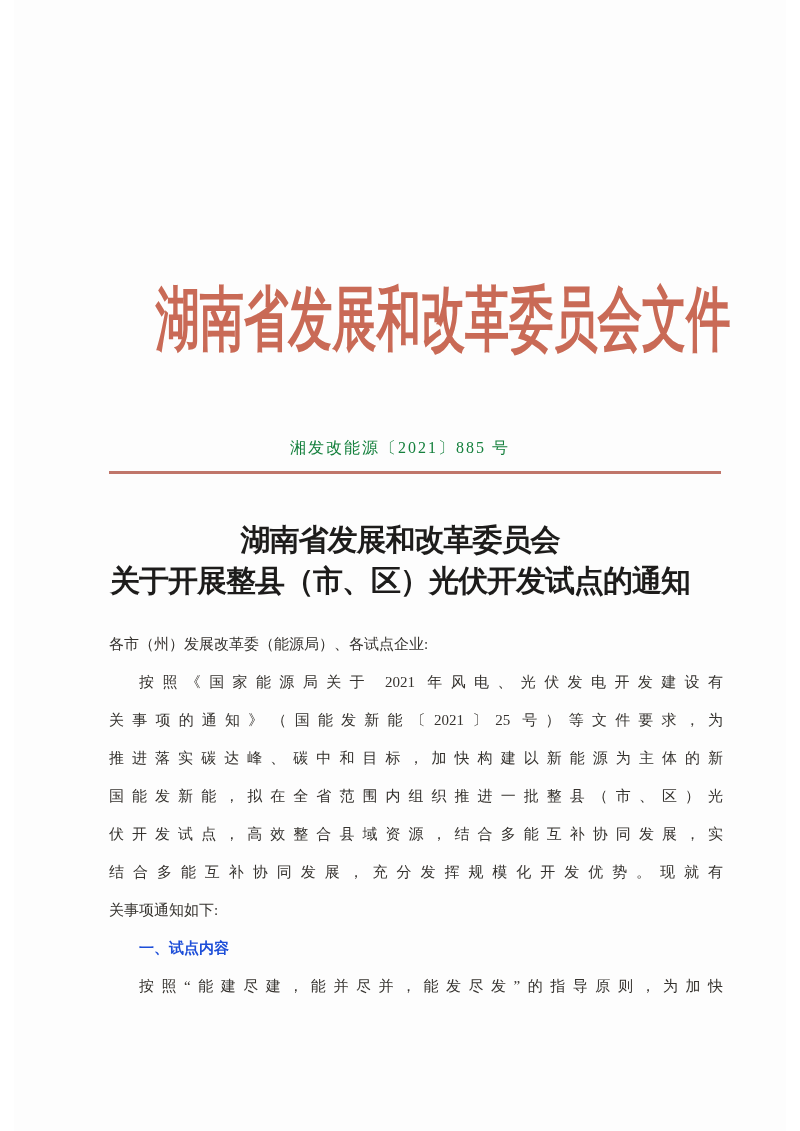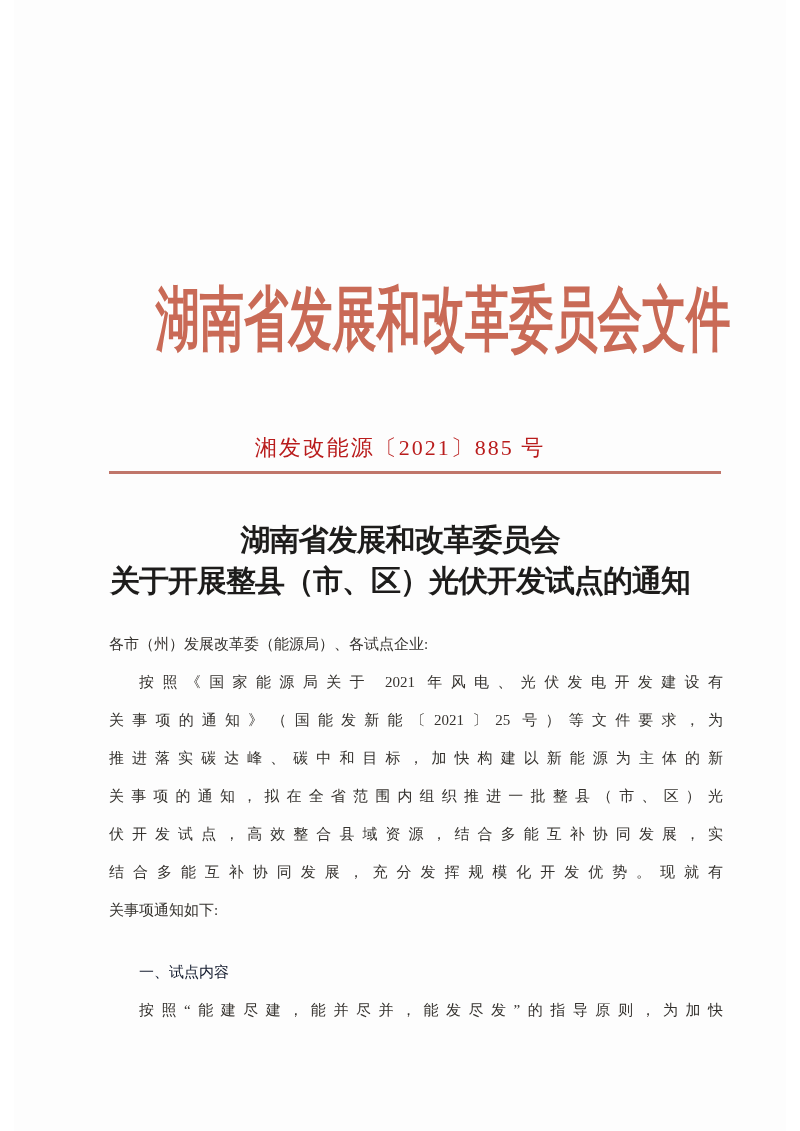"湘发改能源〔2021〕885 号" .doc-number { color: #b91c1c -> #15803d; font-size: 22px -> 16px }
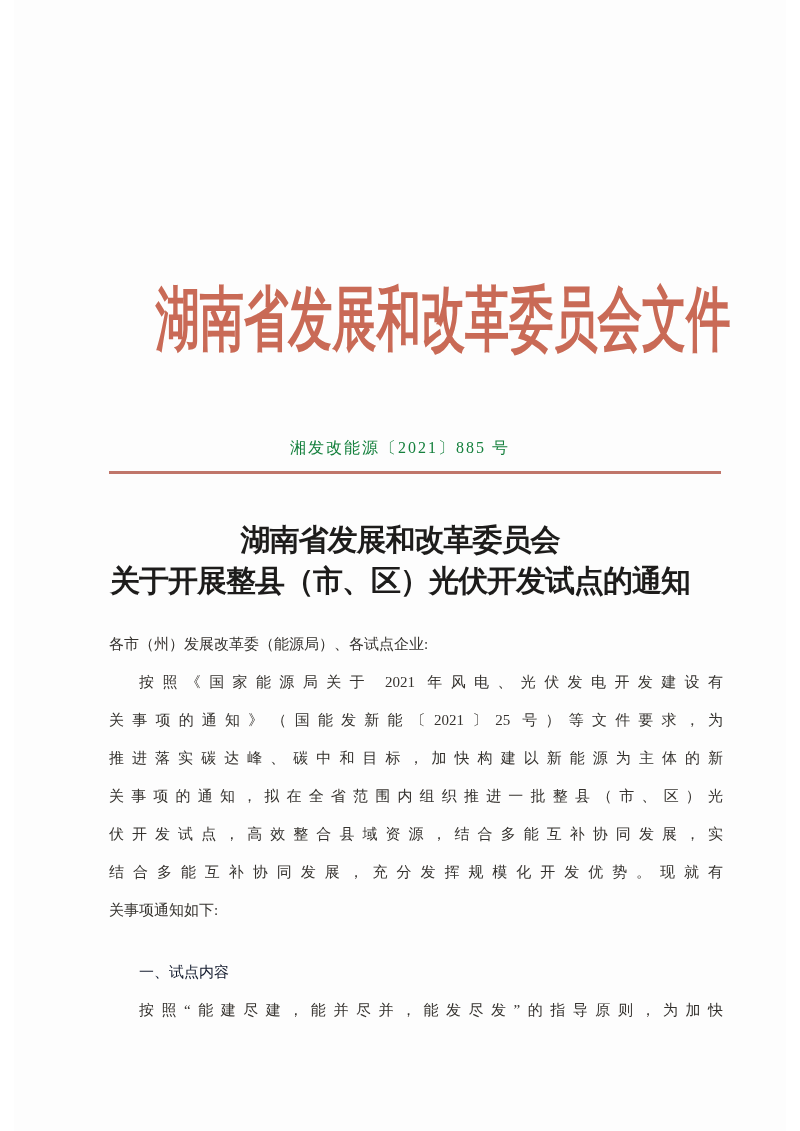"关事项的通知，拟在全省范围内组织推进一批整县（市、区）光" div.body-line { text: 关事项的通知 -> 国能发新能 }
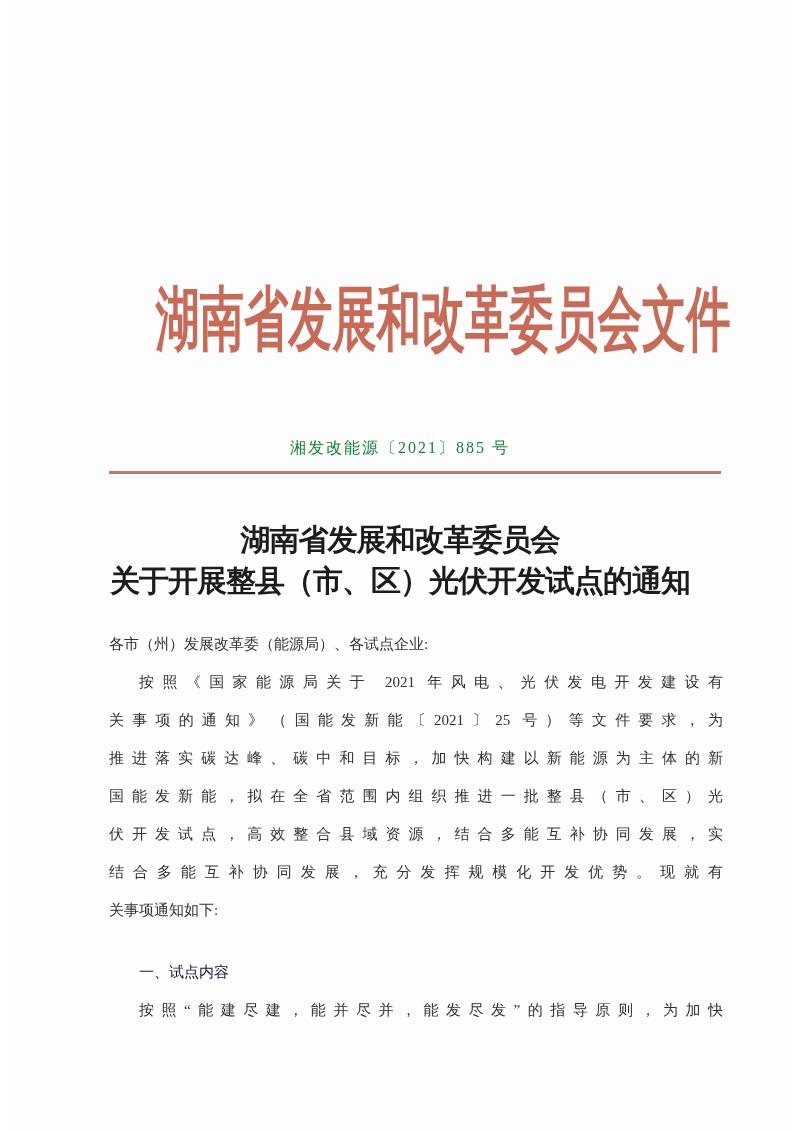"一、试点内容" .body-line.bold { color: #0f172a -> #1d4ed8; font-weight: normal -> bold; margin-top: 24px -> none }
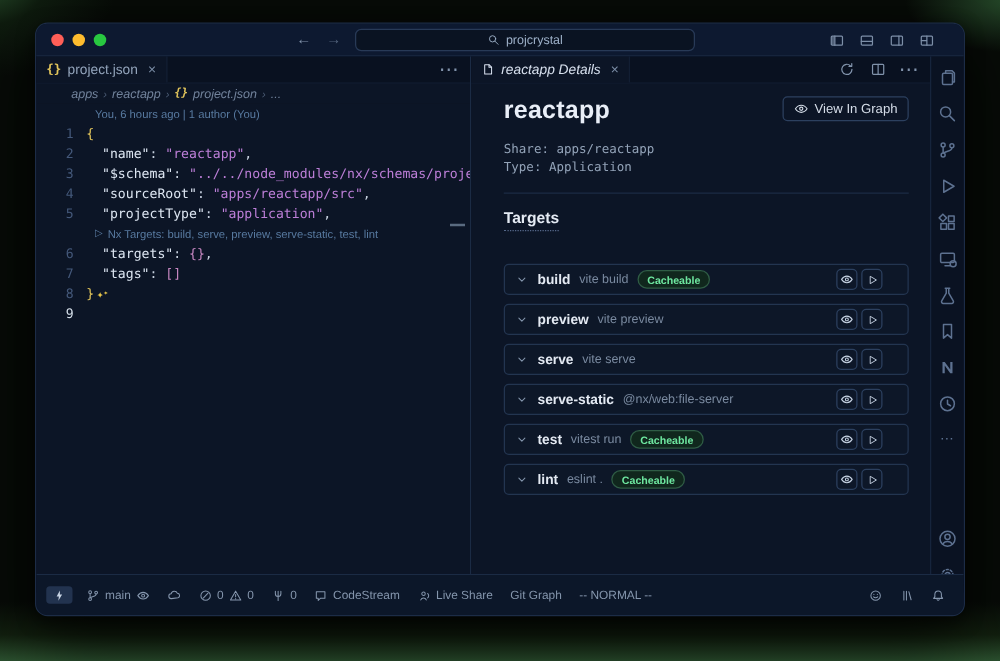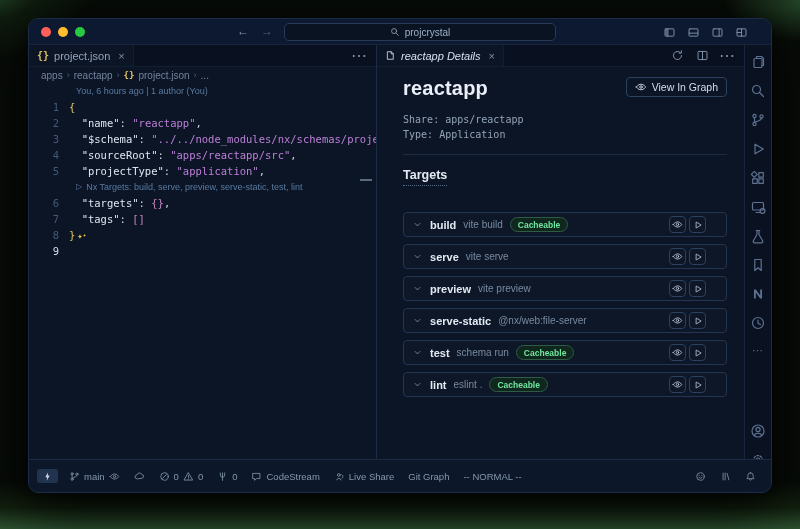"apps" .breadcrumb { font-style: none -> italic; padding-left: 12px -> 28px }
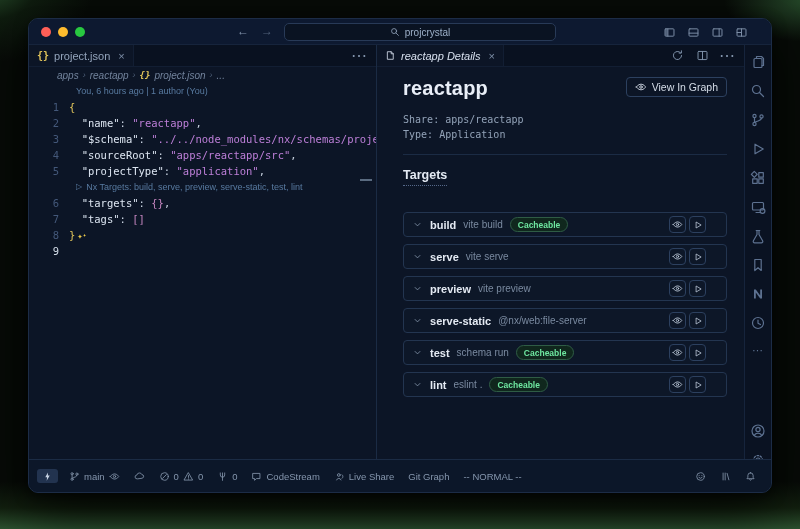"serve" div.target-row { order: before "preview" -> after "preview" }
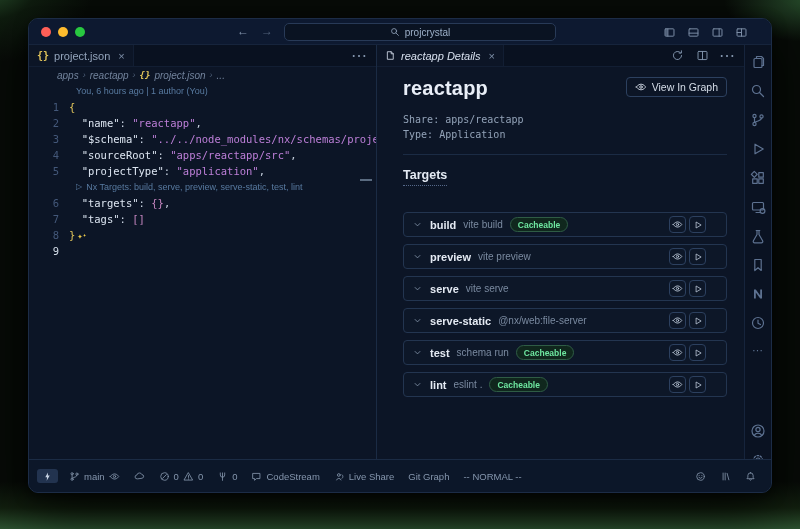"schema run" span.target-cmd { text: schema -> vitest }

● Problem to solve:
When you restate the listing above, give each line word for word but leave out every image.

● Written solution:
"湘发改能源〔2021〕885 号" .doc-number { color: #b91c1c -> #15803d; font-size: 22px -> 16px }
"关事项的通知，拟在全省范围内组织推进一批整县（市、区）光" div.body-line { text: 关事项的通知 -> 国能发新能 }
"一、试点内容" .body-line.bold { color: #0f172a -> #1d4ed8; font-weight: normal -> bold; margin-top: 24px -> none }
"apps" .breadcrumb { font-style: none -> italic; padding-left: 12px -> 28px }
"serve" div.target-row { order: before "preview" -> after "preview" }
"schema run" span.target-cmd { text: schema -> vitest }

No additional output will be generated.